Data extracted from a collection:

*****

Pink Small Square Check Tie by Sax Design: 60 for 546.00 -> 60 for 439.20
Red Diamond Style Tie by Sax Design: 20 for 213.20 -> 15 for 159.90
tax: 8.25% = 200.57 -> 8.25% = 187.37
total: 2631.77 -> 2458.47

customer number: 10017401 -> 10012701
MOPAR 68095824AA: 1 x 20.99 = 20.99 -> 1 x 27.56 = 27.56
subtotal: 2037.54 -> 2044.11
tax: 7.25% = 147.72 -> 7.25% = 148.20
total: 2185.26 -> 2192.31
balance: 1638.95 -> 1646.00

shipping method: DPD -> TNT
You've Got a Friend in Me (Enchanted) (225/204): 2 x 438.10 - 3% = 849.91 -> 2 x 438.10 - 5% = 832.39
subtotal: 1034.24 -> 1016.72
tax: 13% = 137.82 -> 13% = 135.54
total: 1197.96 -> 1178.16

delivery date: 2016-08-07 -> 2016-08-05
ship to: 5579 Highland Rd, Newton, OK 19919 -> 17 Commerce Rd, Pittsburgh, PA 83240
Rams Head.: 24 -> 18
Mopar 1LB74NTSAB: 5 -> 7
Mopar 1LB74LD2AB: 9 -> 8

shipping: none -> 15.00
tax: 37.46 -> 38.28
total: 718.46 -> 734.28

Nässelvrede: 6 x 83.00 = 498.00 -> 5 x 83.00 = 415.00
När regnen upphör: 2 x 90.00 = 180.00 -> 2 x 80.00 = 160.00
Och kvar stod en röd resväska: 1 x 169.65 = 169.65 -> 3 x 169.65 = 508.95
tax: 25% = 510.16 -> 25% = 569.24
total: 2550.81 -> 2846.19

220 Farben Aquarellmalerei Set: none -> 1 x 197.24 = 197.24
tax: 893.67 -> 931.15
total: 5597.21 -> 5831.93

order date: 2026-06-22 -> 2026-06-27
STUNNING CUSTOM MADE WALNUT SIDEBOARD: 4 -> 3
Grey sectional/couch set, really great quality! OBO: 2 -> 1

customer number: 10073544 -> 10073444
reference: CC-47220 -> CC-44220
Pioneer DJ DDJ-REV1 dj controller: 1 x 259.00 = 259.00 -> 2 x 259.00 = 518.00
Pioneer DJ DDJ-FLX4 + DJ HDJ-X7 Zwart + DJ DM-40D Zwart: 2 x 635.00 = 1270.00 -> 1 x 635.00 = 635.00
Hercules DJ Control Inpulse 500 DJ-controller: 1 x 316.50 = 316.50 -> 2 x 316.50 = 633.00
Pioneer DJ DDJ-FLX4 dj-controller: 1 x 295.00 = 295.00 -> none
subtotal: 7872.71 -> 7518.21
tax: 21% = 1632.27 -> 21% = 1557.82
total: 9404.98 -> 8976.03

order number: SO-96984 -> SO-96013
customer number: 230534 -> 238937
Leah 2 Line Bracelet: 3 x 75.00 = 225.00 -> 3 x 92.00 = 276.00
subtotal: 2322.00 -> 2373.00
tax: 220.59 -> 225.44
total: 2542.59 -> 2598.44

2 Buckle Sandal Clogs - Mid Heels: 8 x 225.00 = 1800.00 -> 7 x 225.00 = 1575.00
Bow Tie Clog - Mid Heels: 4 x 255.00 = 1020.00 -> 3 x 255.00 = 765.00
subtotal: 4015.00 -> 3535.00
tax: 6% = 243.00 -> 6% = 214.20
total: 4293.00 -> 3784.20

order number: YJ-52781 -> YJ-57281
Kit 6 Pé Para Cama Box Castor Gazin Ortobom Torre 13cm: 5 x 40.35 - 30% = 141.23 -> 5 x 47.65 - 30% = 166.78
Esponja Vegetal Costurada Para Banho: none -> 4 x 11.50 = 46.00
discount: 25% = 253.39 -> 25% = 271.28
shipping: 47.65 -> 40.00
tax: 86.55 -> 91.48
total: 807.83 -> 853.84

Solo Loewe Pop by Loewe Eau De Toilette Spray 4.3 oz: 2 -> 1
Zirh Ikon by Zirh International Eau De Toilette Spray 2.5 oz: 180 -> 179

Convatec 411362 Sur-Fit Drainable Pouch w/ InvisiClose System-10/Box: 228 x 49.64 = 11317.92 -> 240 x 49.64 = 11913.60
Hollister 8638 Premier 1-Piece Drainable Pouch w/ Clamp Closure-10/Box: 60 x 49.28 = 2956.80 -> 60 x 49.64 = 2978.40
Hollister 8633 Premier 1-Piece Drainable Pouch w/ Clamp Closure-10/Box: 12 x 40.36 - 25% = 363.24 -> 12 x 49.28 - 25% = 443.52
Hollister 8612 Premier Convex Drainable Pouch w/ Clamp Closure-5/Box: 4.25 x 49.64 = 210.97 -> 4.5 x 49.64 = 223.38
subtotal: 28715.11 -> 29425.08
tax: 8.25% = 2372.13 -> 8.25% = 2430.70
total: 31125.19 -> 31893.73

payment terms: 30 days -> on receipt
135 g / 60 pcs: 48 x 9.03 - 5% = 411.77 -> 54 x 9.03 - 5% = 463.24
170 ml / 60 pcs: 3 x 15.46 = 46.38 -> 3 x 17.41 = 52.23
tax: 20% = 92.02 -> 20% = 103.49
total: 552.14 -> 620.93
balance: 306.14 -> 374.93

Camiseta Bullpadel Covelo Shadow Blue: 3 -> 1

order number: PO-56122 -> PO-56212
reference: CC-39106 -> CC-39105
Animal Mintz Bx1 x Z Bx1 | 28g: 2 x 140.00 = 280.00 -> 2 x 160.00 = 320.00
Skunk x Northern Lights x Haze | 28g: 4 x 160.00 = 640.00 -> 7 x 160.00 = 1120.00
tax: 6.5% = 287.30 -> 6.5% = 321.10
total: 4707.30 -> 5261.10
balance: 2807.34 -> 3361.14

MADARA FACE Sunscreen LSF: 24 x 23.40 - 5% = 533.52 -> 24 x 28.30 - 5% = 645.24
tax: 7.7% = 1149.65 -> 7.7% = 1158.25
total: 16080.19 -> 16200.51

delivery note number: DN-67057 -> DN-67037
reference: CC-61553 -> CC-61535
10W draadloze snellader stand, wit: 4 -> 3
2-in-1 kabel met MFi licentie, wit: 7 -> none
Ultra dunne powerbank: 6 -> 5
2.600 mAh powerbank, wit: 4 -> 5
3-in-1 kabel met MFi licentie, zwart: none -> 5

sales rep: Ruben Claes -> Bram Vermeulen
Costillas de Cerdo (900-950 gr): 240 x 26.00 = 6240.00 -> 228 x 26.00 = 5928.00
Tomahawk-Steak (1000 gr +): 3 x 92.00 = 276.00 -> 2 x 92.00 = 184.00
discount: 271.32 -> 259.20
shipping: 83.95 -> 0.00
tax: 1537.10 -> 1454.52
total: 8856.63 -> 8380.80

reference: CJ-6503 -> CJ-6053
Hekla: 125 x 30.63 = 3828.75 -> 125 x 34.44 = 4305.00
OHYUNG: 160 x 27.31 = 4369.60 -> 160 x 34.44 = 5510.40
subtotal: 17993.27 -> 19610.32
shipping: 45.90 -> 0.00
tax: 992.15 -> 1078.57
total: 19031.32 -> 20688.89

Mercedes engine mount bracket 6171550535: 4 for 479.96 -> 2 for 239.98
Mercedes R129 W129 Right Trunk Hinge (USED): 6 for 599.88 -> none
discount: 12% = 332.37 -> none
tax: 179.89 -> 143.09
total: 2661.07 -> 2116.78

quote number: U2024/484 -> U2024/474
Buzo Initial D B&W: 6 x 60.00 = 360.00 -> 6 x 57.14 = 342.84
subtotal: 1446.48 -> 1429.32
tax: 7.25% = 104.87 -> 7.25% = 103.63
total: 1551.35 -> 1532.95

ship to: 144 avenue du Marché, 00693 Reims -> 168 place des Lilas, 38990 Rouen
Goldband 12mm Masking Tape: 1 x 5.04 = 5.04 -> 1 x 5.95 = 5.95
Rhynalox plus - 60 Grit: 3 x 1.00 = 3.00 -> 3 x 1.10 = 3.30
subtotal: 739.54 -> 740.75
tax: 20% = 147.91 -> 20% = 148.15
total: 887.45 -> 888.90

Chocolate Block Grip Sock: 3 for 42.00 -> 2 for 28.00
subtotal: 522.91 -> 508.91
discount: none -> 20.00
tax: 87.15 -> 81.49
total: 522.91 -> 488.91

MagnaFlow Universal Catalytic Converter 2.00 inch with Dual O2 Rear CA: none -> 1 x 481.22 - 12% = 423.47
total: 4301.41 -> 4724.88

*****

**Exercise requirements**
After locating the line holding "order date: 2026-06-22 -> 2026-06-27" above, output exactly that line and every line after it through the line holding "Pioneer DJ DDJ-REV1". Include nothing else.

**Completed task**
order date: 2026-06-22 -> 2026-06-27
STUNNING CUSTOM MADE WALNUT SIDEBOARD: 4 -> 3
Grey sectional/couch set, really great quality! OBO: 2 -> 1

customer number: 10073544 -> 10073444
reference: CC-47220 -> CC-44220
Pioneer DJ DDJ-REV1 dj controller: 1 x 259.00 = 259.00 -> 2 x 259.00 = 518.00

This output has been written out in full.